[Before-and-after page screenshots]
•••••

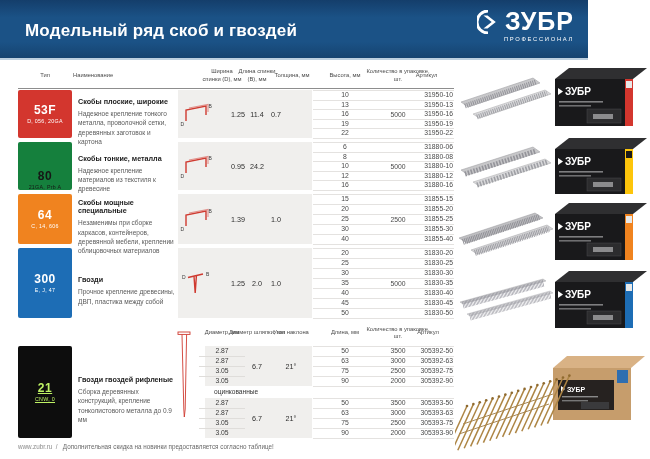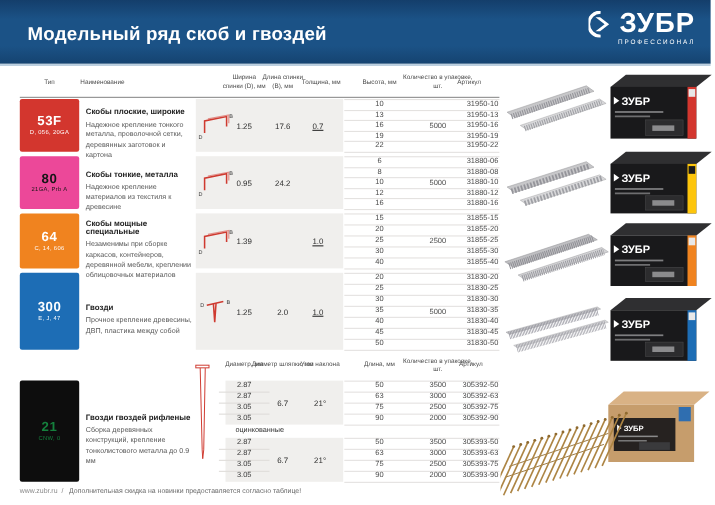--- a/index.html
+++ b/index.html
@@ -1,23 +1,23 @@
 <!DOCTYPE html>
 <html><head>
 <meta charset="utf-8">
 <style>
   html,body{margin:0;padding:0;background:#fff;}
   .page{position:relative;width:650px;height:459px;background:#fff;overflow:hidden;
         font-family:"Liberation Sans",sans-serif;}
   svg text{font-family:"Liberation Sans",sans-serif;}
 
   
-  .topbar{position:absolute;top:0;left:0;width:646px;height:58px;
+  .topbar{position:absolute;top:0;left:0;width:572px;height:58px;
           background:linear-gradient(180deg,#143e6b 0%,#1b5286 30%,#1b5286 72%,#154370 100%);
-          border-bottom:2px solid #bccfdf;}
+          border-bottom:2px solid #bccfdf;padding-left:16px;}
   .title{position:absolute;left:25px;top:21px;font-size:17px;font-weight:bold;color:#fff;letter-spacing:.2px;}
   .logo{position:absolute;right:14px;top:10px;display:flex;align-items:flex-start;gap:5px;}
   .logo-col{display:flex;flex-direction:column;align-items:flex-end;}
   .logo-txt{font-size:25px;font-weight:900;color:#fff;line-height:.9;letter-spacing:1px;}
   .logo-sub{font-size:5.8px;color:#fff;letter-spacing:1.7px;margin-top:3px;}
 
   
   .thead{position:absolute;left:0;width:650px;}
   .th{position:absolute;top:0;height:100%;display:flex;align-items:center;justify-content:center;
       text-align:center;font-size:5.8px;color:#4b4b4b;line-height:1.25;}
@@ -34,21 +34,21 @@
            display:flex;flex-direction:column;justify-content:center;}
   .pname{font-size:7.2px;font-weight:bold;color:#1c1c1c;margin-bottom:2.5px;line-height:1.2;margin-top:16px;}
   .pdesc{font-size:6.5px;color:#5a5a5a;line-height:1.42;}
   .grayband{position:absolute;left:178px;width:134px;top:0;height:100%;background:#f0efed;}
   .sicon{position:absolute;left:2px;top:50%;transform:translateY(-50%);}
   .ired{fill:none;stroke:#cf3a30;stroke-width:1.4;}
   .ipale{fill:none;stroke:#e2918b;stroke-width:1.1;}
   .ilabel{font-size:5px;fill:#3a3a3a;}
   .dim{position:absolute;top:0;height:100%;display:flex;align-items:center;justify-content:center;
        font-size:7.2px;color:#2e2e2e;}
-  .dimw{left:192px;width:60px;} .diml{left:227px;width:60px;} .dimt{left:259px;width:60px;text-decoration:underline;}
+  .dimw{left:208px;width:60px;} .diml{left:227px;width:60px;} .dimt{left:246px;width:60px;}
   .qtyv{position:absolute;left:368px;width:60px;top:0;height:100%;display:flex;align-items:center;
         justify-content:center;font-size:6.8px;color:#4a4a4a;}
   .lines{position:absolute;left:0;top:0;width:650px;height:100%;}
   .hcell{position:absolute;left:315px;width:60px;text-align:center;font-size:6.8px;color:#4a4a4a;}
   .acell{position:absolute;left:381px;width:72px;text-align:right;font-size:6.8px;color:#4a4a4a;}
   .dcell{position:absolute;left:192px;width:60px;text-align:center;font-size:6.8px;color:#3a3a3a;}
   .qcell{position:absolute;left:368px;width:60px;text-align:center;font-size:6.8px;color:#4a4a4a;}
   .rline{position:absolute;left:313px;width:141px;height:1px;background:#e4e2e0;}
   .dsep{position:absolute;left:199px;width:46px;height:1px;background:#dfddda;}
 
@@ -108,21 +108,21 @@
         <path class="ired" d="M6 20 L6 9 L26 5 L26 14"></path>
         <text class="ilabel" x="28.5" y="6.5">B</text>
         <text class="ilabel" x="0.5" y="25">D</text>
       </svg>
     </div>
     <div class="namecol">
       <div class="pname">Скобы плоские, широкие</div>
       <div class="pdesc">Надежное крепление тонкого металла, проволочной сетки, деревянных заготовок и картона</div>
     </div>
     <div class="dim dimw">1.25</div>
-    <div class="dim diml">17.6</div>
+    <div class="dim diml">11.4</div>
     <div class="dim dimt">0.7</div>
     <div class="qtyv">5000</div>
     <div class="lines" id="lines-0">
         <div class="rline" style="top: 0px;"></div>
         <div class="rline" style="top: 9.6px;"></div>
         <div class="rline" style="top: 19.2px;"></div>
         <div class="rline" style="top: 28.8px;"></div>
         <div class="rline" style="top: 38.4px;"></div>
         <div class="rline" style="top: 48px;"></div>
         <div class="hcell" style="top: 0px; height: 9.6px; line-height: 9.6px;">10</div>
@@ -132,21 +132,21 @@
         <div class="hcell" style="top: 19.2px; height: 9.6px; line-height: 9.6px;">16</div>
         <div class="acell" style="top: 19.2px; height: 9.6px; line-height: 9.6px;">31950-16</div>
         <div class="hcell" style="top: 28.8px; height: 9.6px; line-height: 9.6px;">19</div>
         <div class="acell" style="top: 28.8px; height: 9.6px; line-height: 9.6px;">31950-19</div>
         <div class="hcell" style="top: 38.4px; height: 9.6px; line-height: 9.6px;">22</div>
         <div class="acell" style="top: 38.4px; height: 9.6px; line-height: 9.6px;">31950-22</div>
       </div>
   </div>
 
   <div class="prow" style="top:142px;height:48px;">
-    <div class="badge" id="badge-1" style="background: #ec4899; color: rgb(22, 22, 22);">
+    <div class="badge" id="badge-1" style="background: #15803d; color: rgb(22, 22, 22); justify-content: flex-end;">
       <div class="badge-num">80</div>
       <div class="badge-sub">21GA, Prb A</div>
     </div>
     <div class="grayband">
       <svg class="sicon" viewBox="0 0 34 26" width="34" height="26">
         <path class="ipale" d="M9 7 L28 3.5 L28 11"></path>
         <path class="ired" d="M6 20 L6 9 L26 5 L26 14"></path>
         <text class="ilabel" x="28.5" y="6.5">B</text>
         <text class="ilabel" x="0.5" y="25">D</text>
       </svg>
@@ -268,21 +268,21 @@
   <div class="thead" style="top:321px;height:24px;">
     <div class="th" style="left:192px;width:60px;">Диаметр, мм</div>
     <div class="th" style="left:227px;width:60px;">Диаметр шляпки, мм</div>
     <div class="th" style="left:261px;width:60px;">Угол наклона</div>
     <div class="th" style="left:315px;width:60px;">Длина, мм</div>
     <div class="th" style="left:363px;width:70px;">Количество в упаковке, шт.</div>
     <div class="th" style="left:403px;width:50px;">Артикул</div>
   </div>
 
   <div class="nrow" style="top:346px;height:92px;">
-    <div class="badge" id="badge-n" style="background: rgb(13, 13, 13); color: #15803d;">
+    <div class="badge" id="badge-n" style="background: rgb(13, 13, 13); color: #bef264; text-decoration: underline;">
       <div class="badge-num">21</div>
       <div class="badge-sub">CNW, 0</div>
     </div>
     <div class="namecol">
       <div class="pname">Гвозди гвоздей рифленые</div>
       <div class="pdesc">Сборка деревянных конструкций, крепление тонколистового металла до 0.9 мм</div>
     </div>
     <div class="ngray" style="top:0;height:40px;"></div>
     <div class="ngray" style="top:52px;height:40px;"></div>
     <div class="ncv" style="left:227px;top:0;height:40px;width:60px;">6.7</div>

•••••

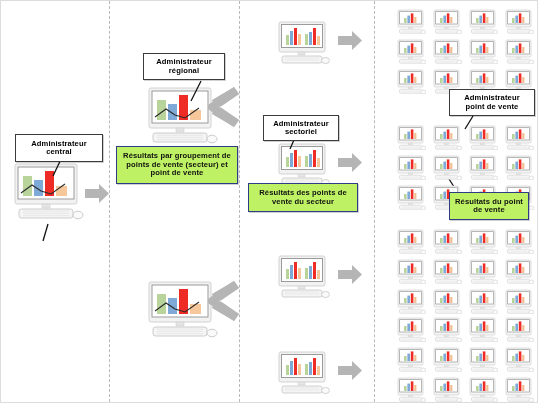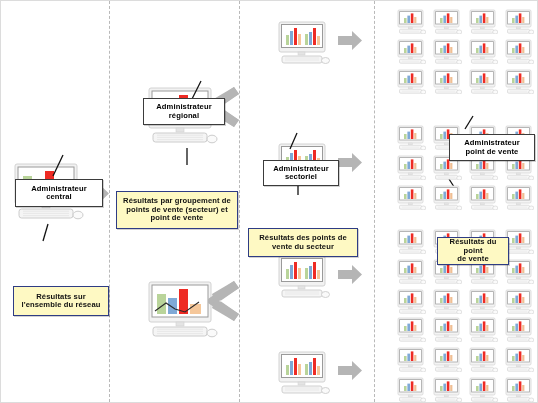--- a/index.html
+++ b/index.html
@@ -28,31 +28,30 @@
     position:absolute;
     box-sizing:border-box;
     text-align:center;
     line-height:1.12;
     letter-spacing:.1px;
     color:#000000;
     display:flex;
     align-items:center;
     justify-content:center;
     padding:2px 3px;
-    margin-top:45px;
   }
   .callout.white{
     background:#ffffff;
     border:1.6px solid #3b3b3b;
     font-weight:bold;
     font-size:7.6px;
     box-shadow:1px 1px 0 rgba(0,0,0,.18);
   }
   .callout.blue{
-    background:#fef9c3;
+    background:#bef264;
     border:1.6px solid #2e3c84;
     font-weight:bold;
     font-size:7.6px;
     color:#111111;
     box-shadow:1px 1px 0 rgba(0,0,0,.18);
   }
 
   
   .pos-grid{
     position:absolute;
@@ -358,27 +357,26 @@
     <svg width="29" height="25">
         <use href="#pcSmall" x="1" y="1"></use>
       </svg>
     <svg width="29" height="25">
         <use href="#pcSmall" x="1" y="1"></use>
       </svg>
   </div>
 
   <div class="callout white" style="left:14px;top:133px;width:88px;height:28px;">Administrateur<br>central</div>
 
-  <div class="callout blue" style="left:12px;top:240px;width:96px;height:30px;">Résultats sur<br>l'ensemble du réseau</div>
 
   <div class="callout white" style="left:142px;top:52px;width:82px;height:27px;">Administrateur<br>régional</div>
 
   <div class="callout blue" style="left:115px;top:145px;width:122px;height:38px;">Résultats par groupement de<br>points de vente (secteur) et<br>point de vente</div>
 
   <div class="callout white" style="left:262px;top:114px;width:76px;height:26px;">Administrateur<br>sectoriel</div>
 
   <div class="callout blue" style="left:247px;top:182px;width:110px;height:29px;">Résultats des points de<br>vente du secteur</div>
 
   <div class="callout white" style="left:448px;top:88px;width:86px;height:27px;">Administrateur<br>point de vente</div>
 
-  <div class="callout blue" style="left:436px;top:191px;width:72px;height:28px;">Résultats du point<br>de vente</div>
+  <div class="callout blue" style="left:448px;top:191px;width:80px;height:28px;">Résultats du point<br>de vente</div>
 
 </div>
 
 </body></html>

•••••

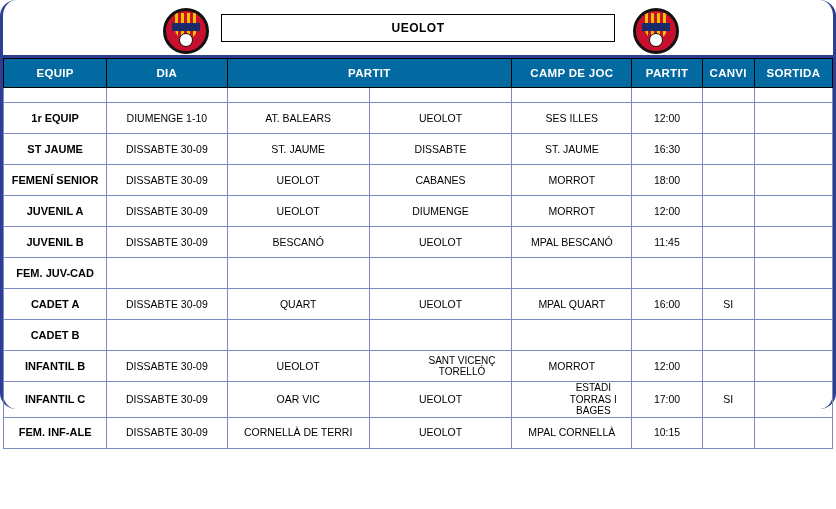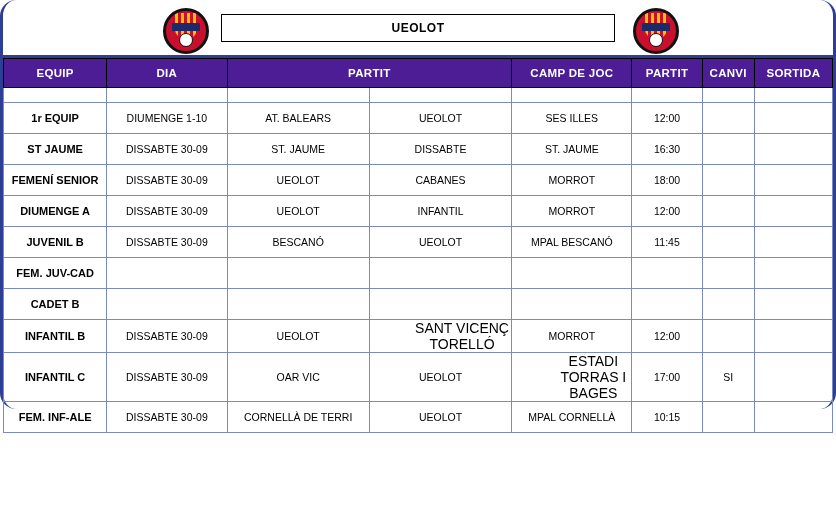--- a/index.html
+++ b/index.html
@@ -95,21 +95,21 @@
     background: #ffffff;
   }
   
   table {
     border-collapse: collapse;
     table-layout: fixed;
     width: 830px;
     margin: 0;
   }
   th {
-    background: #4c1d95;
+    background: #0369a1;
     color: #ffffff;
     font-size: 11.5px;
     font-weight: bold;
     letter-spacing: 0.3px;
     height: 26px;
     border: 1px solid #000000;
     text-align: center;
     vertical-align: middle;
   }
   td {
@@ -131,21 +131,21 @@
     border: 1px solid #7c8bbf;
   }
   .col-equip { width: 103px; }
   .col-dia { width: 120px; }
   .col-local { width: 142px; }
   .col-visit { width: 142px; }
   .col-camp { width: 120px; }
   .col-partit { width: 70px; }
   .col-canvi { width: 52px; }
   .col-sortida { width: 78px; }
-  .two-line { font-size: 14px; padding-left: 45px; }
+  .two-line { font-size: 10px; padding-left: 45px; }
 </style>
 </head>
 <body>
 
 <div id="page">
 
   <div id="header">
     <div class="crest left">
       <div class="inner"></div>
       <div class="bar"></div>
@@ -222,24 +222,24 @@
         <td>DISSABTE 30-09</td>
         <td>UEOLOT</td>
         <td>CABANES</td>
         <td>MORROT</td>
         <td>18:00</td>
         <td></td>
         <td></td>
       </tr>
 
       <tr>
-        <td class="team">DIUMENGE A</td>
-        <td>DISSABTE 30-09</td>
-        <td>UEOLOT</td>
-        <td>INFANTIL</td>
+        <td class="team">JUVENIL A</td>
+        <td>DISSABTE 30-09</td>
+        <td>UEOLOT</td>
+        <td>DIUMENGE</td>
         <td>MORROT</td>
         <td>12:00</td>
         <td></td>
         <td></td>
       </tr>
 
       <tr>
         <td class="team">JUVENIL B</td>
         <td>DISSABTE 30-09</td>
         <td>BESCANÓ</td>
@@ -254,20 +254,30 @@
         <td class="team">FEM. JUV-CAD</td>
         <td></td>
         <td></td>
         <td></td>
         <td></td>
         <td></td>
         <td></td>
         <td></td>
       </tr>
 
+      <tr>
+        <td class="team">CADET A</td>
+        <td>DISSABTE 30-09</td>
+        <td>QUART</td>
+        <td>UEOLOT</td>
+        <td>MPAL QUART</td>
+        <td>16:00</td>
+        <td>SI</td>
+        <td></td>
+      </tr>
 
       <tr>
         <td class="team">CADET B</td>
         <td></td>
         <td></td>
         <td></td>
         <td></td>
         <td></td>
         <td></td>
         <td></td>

•••••

[What you are asked to do] Where in the entries above does the word "stroke" appear? Copy each line that has it.

[Solution to the exercise]
   .ired{fill:none;stroke:#cf3a30;stroke-width:1.4;}
   .ipale{fill:none;stroke:#e2918b;stroke-width:1.1;}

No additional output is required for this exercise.